→ Task directions: Go through the entries below and copy each line that holds the word "Seite".

→ Extracted data:
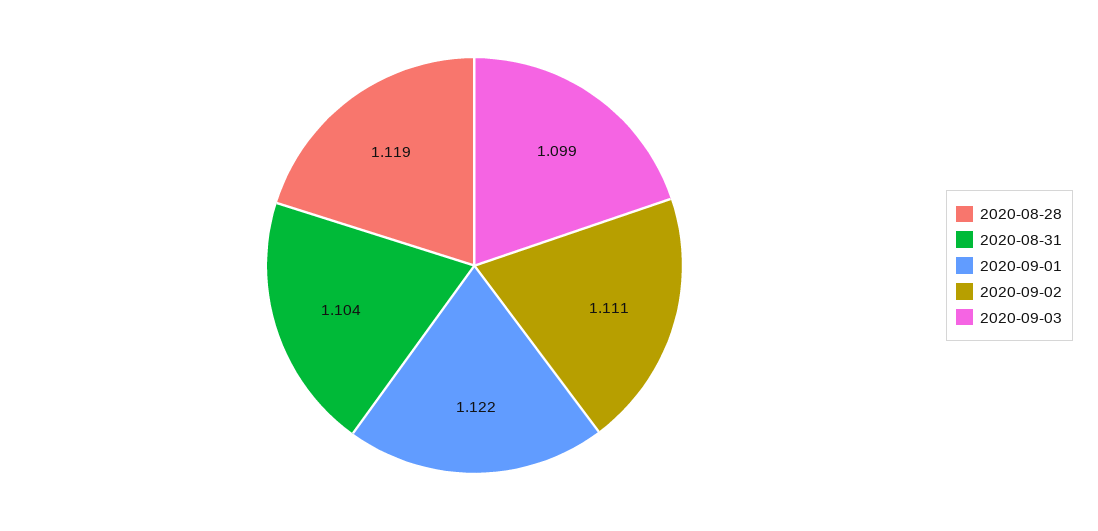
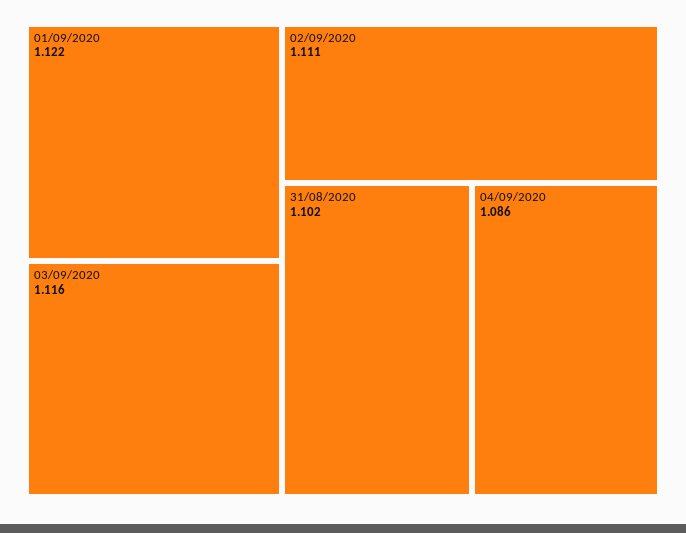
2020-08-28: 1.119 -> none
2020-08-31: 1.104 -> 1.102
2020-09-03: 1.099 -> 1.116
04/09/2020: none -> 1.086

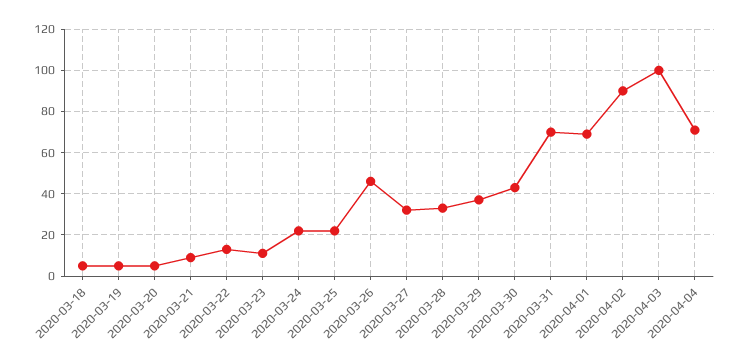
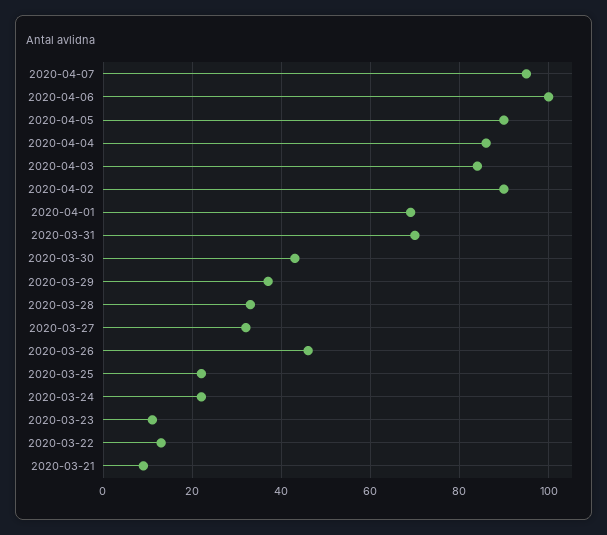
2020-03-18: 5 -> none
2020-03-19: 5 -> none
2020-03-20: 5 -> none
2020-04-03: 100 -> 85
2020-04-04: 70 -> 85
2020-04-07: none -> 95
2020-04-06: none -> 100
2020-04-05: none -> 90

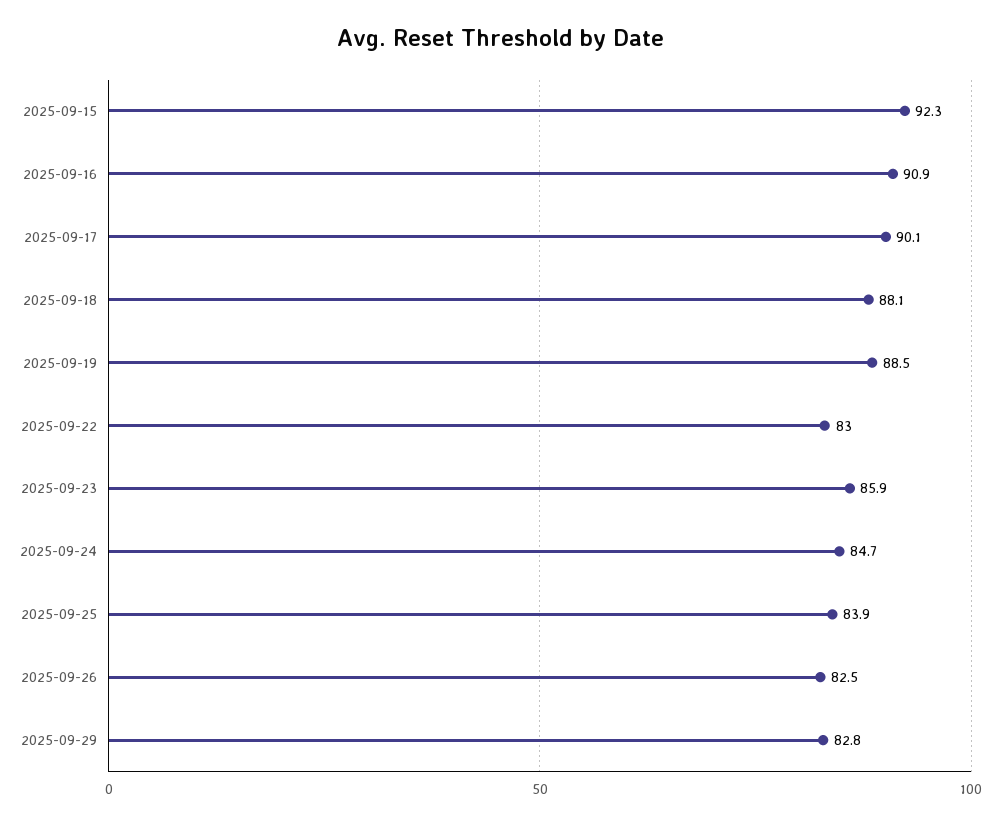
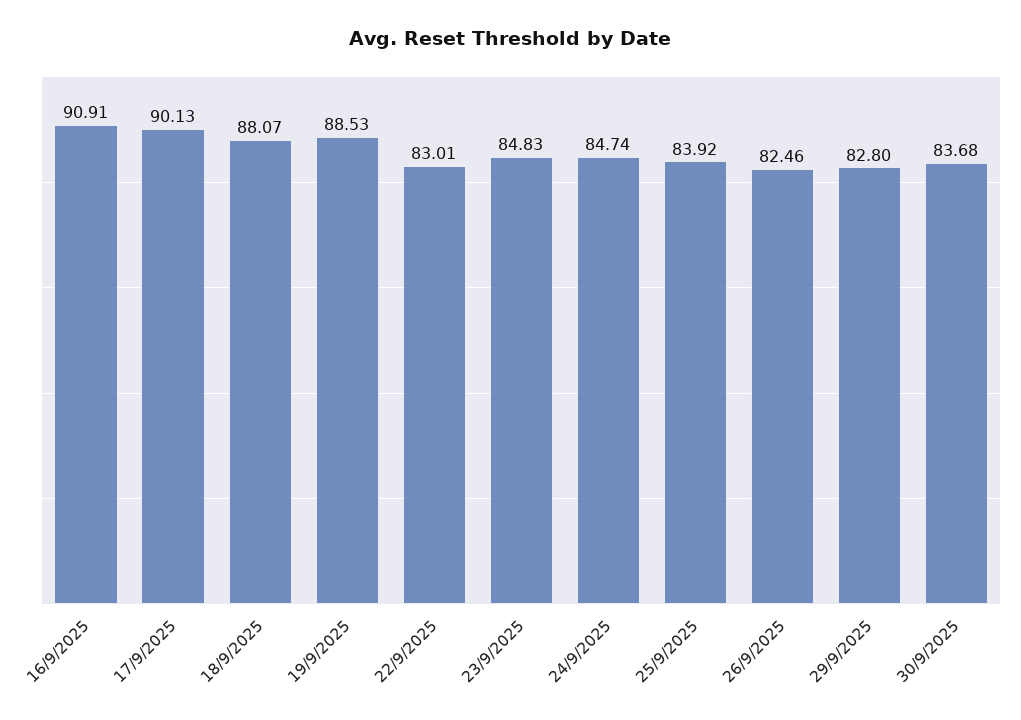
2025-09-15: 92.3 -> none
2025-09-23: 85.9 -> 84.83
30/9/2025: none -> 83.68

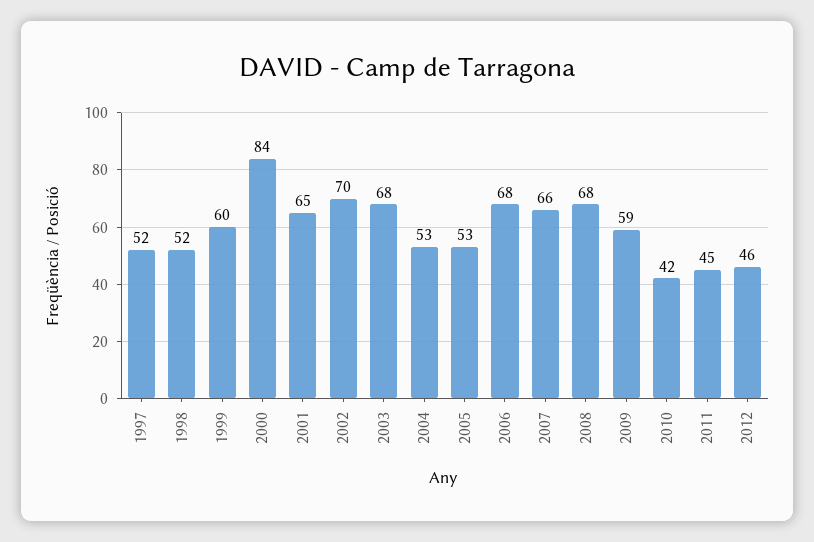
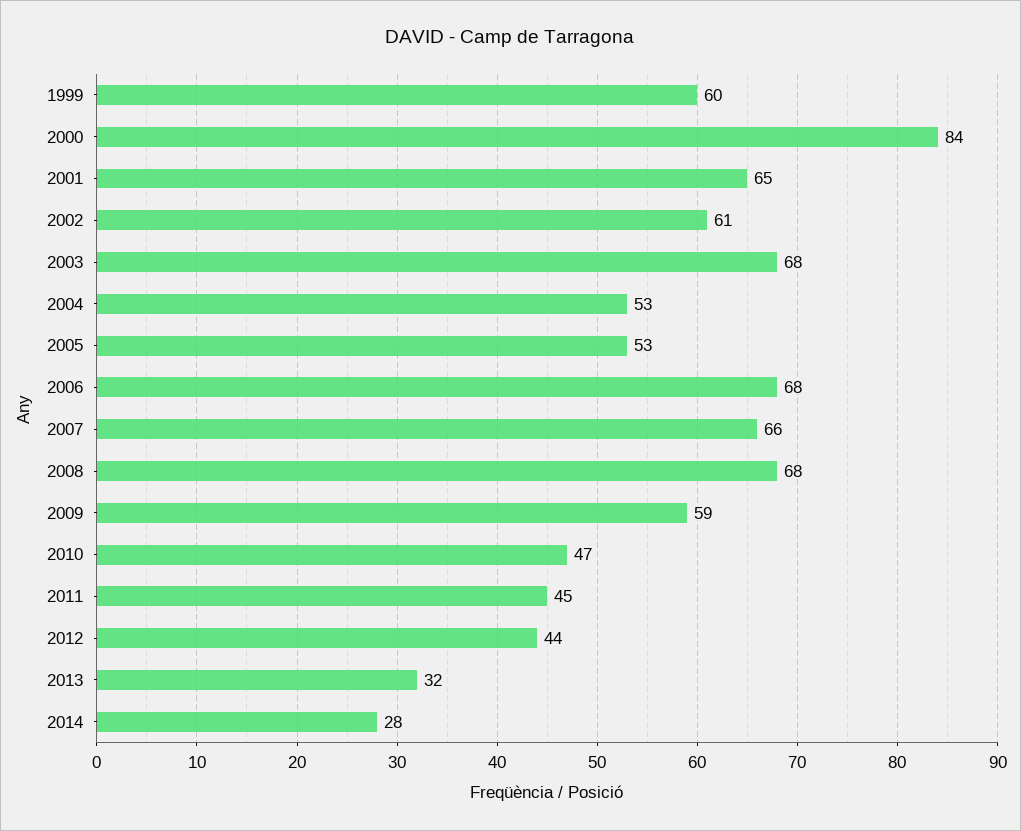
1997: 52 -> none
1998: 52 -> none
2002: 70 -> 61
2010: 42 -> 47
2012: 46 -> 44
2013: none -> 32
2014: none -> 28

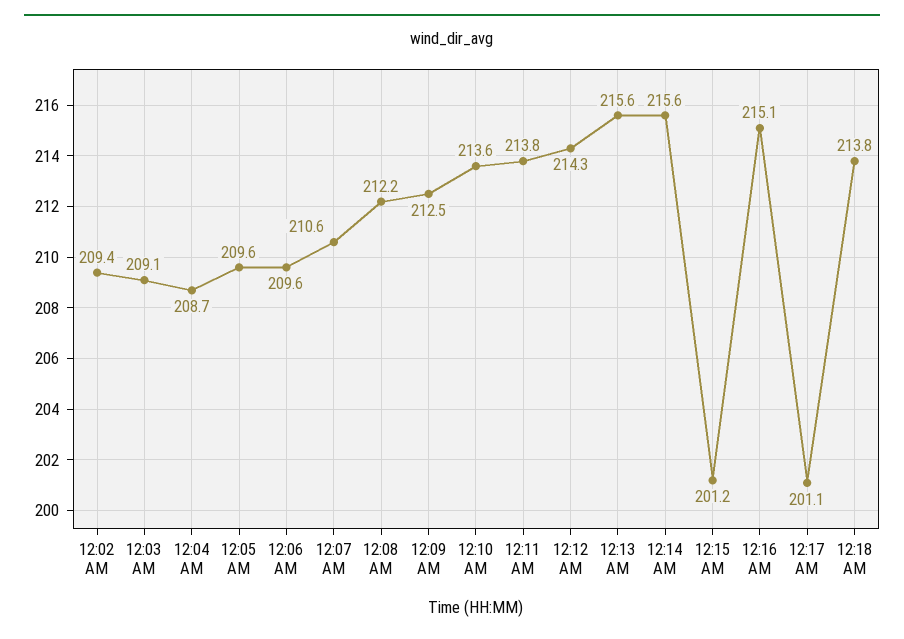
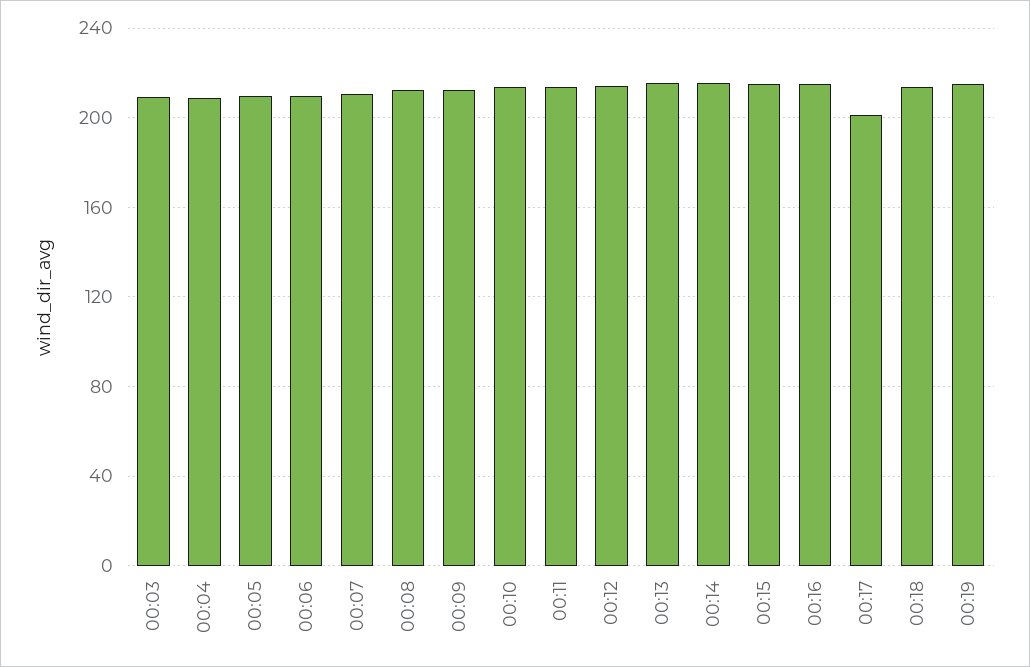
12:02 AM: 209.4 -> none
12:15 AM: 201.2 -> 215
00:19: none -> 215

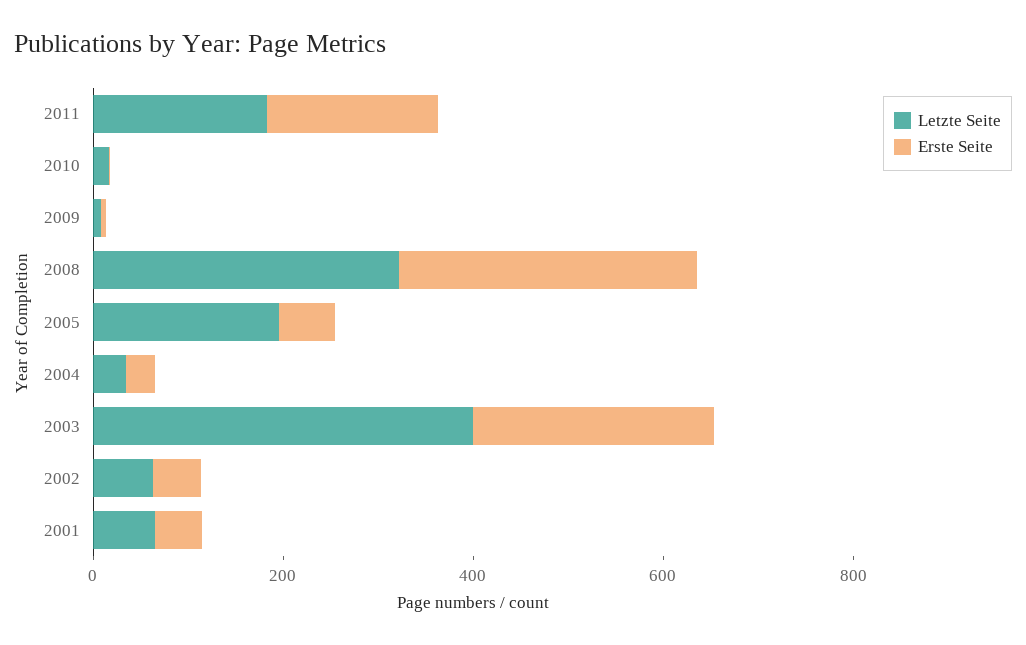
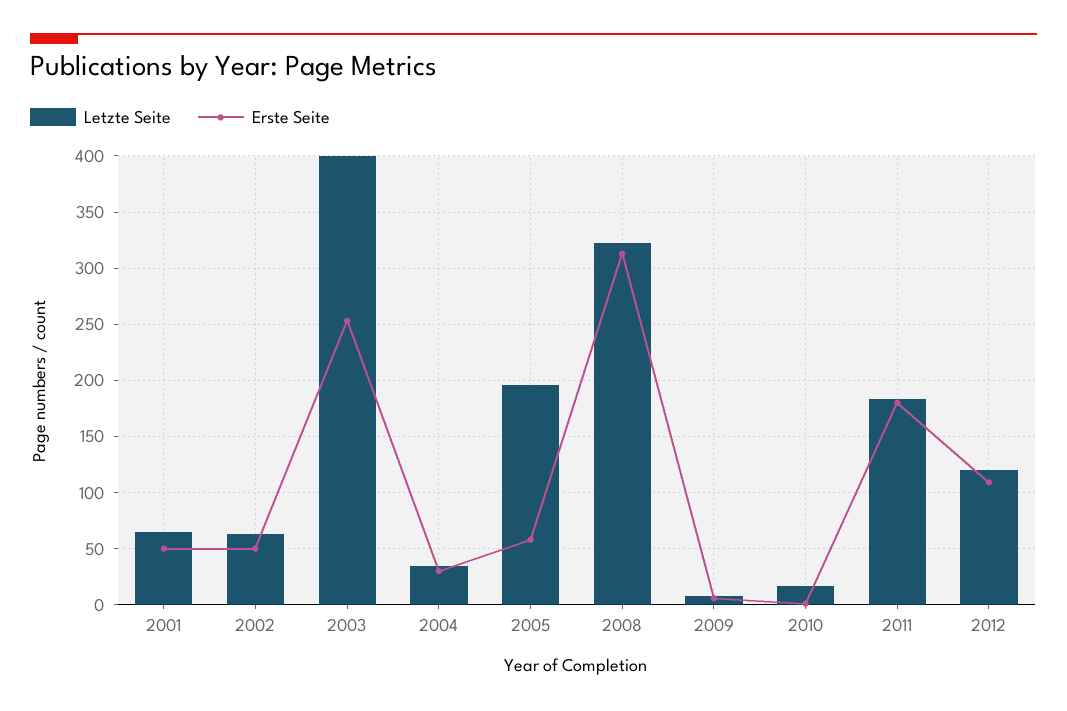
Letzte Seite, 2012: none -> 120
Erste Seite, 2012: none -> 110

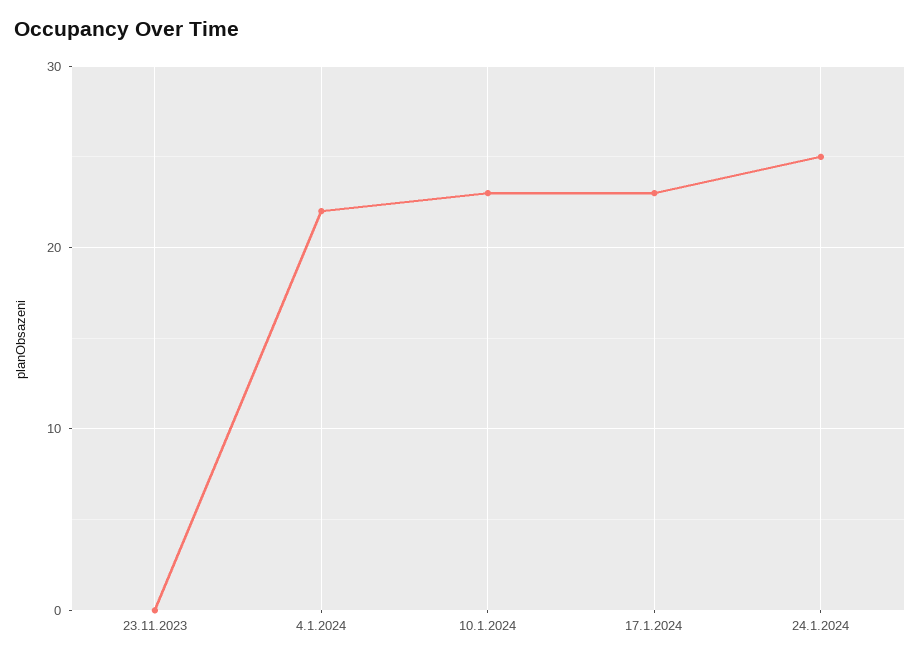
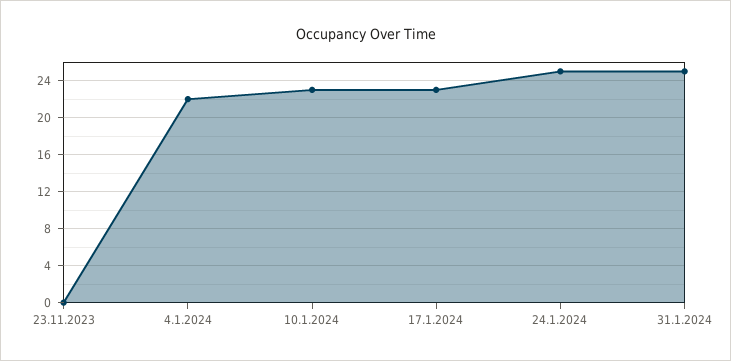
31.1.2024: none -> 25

→ Exercise answer:
Letzte Seite, 2012: none -> 120
Erste Seite, 2012: none -> 110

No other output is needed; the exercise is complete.